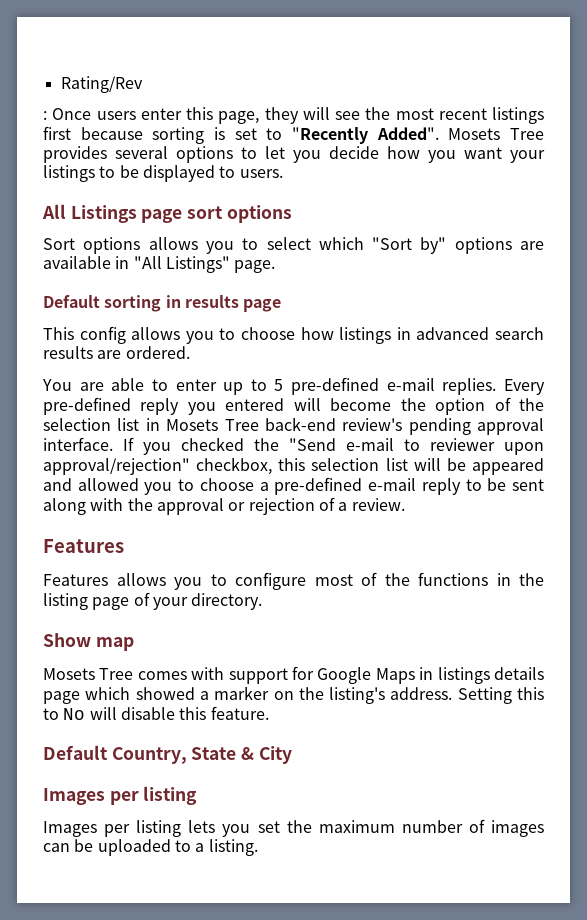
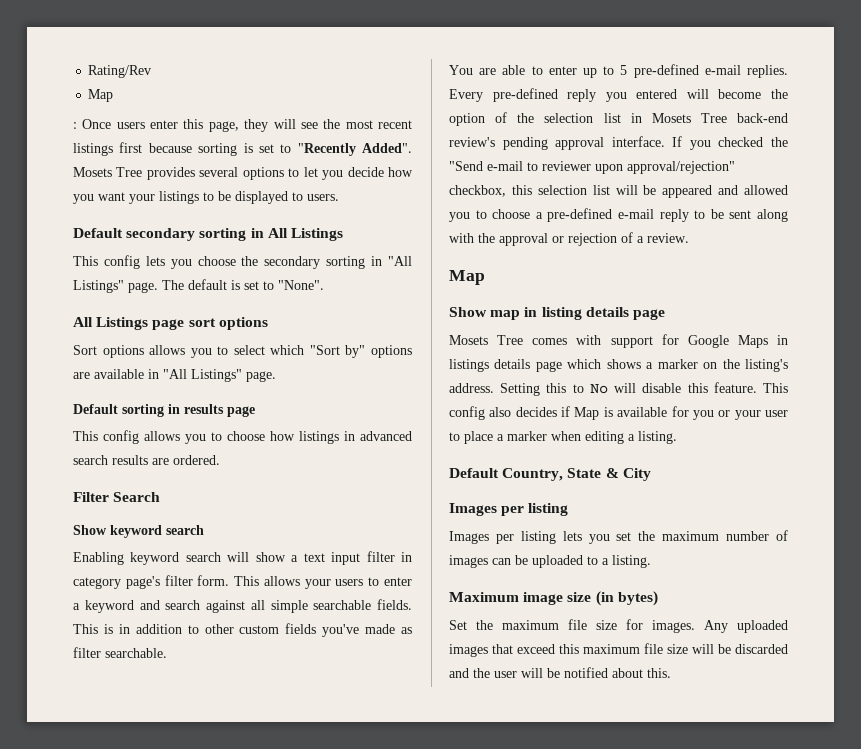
(143, 84) none -> [88,89,114,102] // Map
(283, 173) none -> [73,228,343,241] [73,255,412,269] [73,279,324,293] // Default secondary sorting in All Listings // This config lets you choose the secondary sorting in "All Listings" page. The default is set to "None".
(190, 352) none -> [73,492,161,502] [73,525,204,538] [73,551,413,565] [73,575,412,589] [73,599,412,613] [73,623,412,637] [73,647,167,658] // Filter Search // Show keyword search // Enabling keyword search will show a text input filter in category page's filter form. This allows your users to enter a keyword and search against all simple searchable fields. This is in addition to other custom fields you've made as filter searchable.
[43,539,124,553] [43,572,544,590] [43,592,263,610] [43,633,134,651] Features // Features allows you to configure most of the functions in the listing page of your directory. // Show map -> [449,270,485,285] [449,307,665,320] Map // Show map in listing details page
[135,687,195,700] showed -> [606,359,641,369] shows
(269, 713) none -> [763,383,788,393] [449,406,788,420] [449,431,677,444] This config also decides if Map is available for you or your user to place a marker when editing a listing.
(258, 847) none -> [449,591,658,606] [449,619,788,633] [449,643,788,657] [449,667,671,678] // Maximum image size (in bytes) // Set the maximum file size for images. Any uploaded images that exceed this maximum file size will be discarded and the user will be notified about this.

┄┄┄┄┄┄┄┄┄┄┄┄┄┄┄┄┄┄┄┄

_WORK ITEM_
The expected output is every entry above, retyped exactly, with the pictures removed.

_WRITTEN ANSWER_
(143, 84) none -> [88,89,114,102] // Map
(283, 173) none -> [73,228,343,241] [73,255,412,269] [73,279,324,293] // Default secondary sorting in All Listings // This config lets you choose the secondary sorting in "All Listings" page. The default is set to "None".
(190, 352) none -> [73,492,161,502] [73,525,204,538] [73,551,413,565] [73,575,412,589] [73,599,412,613] [73,623,412,637] [73,647,167,658] // Filter Search // Show keyword search // Enabling keyword search will show a text input filter in category page's filter form. This allows your users to enter a keyword and search against all simple searchable fields. This is in addition to other custom fields you've made as filter searchable.
[43,539,124,553] [43,572,544,590] [43,592,263,610] [43,633,134,651] Features // Features allows you to configure most of the functions in the listing page of your directory. // Show map -> [449,270,485,285] [449,307,665,320] Map // Show map in listing details page
[135,687,195,700] showed -> [606,359,641,369] shows
(269, 713) none -> [763,383,788,393] [449,406,788,420] [449,431,677,444] This config also decides if Map is available for you or your user to place a marker when editing a listing.
(258, 847) none -> [449,591,658,606] [449,619,788,633] [449,643,788,657] [449,667,671,678] // Maximum image size (in bytes) // Set the maximum file size for images. Any uploaded images that exceed this maximum file size will be discarded and the user will be notified about this.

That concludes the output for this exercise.